TB that question makes me so sad, as does this thread.
Progression is such a terrible word.
Do you have AFOs at all? Or are you wheelchair bound now?
I'm getting a new AFO. It's the fuggliest thing out, but gives me so much more stability when I walk.

I'm so sad for (everyone) the PLSers, always wondering about LMN findings.

I pray for you all.

 

[ShiftKicker]

TB, I am with Janelle- Progression is a terrible word to have to contemplate. It sounds like you need a more proactive clinic experience. Your neurologist/care team should be assessing you and the state and rate of your symptom progress and letting you know what to expect as things carry on. If that's not happening, your clinic needs to get a kick in the pants to get things going.

Fiona

 

[lgelb]

TB, the best available info may be in this abstract but it's kinda depressing. Basically, it says that "PLS" is a very dicey diagnosis that usually ends up being ALS. But there can be as much as a decade or more before that happens, so carpe diem.

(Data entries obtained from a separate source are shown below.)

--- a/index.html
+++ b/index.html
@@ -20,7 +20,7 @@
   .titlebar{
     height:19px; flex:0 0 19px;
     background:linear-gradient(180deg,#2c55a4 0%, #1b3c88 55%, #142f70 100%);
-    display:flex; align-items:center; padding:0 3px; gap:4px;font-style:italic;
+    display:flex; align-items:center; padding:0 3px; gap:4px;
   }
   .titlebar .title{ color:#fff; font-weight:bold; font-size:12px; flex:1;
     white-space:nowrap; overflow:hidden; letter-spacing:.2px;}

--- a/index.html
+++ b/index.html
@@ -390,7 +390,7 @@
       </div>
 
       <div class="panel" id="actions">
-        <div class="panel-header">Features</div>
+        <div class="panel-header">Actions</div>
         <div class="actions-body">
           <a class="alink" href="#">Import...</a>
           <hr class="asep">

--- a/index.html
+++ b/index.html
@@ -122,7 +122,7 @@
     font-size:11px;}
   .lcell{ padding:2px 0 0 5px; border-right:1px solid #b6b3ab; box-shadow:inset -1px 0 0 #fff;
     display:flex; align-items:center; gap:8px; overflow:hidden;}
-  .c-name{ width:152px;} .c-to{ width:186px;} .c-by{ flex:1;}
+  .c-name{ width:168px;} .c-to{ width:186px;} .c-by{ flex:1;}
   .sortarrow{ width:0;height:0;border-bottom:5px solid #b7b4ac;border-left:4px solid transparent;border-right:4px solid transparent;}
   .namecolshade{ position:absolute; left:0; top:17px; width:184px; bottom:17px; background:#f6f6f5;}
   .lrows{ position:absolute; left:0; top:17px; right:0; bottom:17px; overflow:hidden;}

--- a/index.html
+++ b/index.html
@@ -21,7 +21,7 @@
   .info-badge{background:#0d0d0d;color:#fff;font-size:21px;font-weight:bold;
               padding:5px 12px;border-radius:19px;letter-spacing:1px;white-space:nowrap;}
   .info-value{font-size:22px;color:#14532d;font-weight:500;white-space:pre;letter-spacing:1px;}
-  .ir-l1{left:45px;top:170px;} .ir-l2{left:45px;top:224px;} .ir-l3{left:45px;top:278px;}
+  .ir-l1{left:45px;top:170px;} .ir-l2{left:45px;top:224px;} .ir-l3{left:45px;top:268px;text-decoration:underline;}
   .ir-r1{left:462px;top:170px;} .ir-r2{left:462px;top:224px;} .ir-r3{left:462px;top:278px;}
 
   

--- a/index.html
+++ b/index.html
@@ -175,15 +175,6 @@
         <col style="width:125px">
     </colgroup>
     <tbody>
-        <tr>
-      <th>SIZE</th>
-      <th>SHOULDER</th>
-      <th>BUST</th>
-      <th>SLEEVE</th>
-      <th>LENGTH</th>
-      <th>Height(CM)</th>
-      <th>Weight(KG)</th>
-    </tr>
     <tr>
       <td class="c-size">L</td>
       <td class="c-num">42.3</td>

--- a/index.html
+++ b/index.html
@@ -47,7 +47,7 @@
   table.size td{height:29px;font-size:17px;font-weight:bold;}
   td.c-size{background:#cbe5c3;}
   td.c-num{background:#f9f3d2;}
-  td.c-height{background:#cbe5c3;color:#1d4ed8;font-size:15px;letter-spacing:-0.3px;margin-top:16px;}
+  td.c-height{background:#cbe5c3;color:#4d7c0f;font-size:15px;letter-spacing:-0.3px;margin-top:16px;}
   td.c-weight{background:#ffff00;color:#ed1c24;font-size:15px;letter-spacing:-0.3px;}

It's pretty confusing for the clinic staff to face you, as a "PLS" patient when studies are questioning the very label, and it was rare to begin with. So it's always easier to say, "See ya in 6." That said, if you need specific support, equipment, advice that you are not getting, ask for it. It may not be at the clinic. It could be with your regular doc, a pulmonologist, physiatrist, physical/occupational therapist, anyone who wants to help with fatigue, spasticity, breathing, speech. And, then, there is always here in the digisphere!

Best,
Laurie

 

[billbell52]

I have read about 5 reports and PLS is always between .8% and 2% of ALS. This has it at 1.4%. I was told that Bulbar ALS progresses quickly and that if you have Bulbar PLS for 2-3 years with no LMN involvement it is highly unlikely to be ALS.

 

[lgelb]

Even with bulbar PLS onset, you could "convert" later but any form of ALS is likewise slower when it begins with UMN-only disease.